"Refutação da Encíclica UT UNUM SINT do Papa João Paulo II, de 25 de maio de
1995 pelo cardeal Pie na Catedral de Chartres em 1841"
Cardeal Pie*
Meus irmãos (...)
Nosso século clama:
“tolerância, tolerância”. Tem-se como certo que um padre deve ser tolerante,
que a religião deve ser tolerante. Meus irmãos, não há nada que valha mais que
a franqueza e eu aqui estou para vos dizer, sem disfarce, que no mundo inteiro
só existe uma sociedade que possui a verdade e que esta sociedade deve ser
necessariamente intolerante. Mas antes de entrar no mérito, distinguindo as
coisas, convenhamos sobre o sentido das palavras para bem nos entendermos e
assim não nos confundiremos.
A tolerância pode ser
civil ou teológica. A primeira não nos diz respeito e não falarei senão uma
pequena palavra sobre ela. Se a lei tolerante quer dizer que a sociedade
permite todas as religiões porque, a seus olhos, elas são todas igualmente boas
ou porque as autoridades se consideram incompetentes para tomar partido neste
assunto, tal lei é ímpia e atéia. Ela exprime não a tolerância civil como a
seguir indicaremos, mas uma tolerância dogmática que, por uma neutralidade
criminosa, justifica nos indivíduos a mais absoluta indiferença religiosa. Ao
contrário, se, reconhecendo que uma só religião é boa, a lei suporta e permite
que as demais possam se exercer por amor à tranqüilidade pública, esta lei
poderá ser sábia e necessária se assim o pedirem as circunstâncias como outros
observaram antes de mim.(...)
Deixo, porém, este
campo cheio de dificuldades e volto-me para a questão propriamente religiosa e
teológica em que exponho estes dois princípios:
A religião que vem do
céu é verdade e ela é intolerante com relação às doutrinas errôneas
A religião que vem do
céu é caridade e ela é cheia de tolerância quanto às pessoas.
Roguemos a Nossa
Senhora vir em nossa ajuda e invocar para nós o Espírito de verdade e de
caridade: “Spiritum veritatis et pacis”. Ave Maria.
Faz parte da essência
de toda verdade não tolerar o princípio que a contradiz. A afirmação de uma
coisa exclui a negação dessa mesma coisa, assim como a luz exclui as trevas.

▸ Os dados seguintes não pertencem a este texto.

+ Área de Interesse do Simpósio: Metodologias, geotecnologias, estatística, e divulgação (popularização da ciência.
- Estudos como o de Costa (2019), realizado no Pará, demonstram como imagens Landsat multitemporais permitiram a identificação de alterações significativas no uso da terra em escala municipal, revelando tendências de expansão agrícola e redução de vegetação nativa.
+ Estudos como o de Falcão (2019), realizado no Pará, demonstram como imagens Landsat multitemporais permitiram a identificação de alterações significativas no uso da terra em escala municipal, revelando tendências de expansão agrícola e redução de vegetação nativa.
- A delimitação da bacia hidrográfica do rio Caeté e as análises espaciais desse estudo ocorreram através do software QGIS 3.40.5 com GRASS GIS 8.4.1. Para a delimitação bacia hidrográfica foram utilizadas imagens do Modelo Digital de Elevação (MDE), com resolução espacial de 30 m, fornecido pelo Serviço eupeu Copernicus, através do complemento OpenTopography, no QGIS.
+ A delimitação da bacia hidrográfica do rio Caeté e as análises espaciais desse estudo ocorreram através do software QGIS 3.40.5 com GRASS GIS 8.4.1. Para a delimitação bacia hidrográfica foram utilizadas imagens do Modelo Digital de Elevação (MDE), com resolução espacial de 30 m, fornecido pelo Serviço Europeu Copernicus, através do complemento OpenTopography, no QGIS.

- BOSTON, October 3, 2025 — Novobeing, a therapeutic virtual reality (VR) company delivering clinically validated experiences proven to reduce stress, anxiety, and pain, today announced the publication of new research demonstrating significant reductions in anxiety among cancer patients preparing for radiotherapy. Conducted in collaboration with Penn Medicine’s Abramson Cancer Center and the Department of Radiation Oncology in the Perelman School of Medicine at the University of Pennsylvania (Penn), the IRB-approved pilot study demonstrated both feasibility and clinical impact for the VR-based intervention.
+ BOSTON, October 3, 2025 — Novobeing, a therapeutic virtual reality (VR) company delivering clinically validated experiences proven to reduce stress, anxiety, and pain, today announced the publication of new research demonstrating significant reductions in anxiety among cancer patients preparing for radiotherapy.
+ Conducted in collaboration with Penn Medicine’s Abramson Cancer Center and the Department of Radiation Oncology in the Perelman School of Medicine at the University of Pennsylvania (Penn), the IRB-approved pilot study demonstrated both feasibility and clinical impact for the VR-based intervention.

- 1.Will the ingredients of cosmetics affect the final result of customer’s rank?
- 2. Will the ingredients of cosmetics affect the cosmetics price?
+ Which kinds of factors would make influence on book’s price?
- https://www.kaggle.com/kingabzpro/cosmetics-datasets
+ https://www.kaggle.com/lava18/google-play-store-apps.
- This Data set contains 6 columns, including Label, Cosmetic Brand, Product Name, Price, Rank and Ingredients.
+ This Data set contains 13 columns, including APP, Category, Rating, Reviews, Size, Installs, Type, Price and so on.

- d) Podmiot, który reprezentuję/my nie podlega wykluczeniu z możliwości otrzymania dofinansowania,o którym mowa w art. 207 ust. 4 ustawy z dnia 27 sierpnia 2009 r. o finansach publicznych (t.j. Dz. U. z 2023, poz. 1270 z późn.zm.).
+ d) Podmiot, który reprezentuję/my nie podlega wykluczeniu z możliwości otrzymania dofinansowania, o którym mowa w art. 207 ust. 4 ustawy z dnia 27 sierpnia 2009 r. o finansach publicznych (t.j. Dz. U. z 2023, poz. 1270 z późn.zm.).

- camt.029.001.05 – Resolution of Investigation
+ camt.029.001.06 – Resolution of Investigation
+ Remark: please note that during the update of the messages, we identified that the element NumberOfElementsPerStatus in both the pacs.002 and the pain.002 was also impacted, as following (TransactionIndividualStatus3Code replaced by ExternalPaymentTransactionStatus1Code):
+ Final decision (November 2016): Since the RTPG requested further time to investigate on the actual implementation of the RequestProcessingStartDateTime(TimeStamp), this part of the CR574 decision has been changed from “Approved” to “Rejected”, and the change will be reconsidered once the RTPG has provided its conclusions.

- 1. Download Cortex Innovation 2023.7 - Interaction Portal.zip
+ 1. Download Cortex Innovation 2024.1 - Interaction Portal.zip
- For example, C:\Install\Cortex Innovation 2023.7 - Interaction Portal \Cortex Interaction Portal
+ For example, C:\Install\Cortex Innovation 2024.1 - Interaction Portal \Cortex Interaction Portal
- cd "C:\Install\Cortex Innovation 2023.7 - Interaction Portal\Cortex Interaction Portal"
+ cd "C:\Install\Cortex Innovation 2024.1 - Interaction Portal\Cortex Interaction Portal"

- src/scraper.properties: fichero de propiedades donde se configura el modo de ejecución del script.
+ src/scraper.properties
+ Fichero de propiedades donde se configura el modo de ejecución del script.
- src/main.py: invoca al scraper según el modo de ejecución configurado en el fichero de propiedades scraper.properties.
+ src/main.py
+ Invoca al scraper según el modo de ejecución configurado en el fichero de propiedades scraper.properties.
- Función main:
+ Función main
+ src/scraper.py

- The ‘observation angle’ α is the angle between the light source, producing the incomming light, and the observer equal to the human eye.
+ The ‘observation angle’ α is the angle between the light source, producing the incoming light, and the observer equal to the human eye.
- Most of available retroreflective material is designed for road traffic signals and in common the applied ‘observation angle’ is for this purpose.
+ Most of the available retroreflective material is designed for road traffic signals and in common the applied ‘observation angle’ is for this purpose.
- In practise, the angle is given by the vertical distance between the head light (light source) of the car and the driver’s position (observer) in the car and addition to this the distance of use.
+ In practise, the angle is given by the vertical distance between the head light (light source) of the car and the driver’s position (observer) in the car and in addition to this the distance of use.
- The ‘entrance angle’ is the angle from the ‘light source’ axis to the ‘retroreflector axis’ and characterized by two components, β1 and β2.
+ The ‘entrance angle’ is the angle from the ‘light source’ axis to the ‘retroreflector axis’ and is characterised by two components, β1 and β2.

Onde nada é certo, onde nada é definido, pode-se partilhar os sentimentos, podem
varias as opiniões. Compreendo e peço a liberdade de opiniões de coisas
duvidosas: “in dubiis, libertas”. Mas logo que a verdade se apresenta com as
características certas que a distinguem, por isso mesmo que é verdade, ela é
positiva, ela é necessária e por conseqüência ela é uma e intolerante: “in
necessariis, unitas”. Condenar a verdade à tolerância é condená-la ao suicídio.
A afirmação se aniquila se ela duvida de si mesma, e ela duvida de si mesma se
ela admite com indiferença que se ponha a seu lado sua própria negação. Para a
verdade, a intolerância é o instinto de conservação, é o exercício legítimo do
direito de propriedade. Quando se possui alguma coisa é preciso defendê-la, sob
pena de ser despojado dela bem cedo.
Assim, meus irmãos,
pela própria necessidade das coisas, a intolerância está em toda parte; porque
em toda parte existe o bem e o mal, o verdadeiro e o falso, a ordem e a
desordem. Que há de mais intolerante do que esta proposição: “2 e 2 fazem 4”?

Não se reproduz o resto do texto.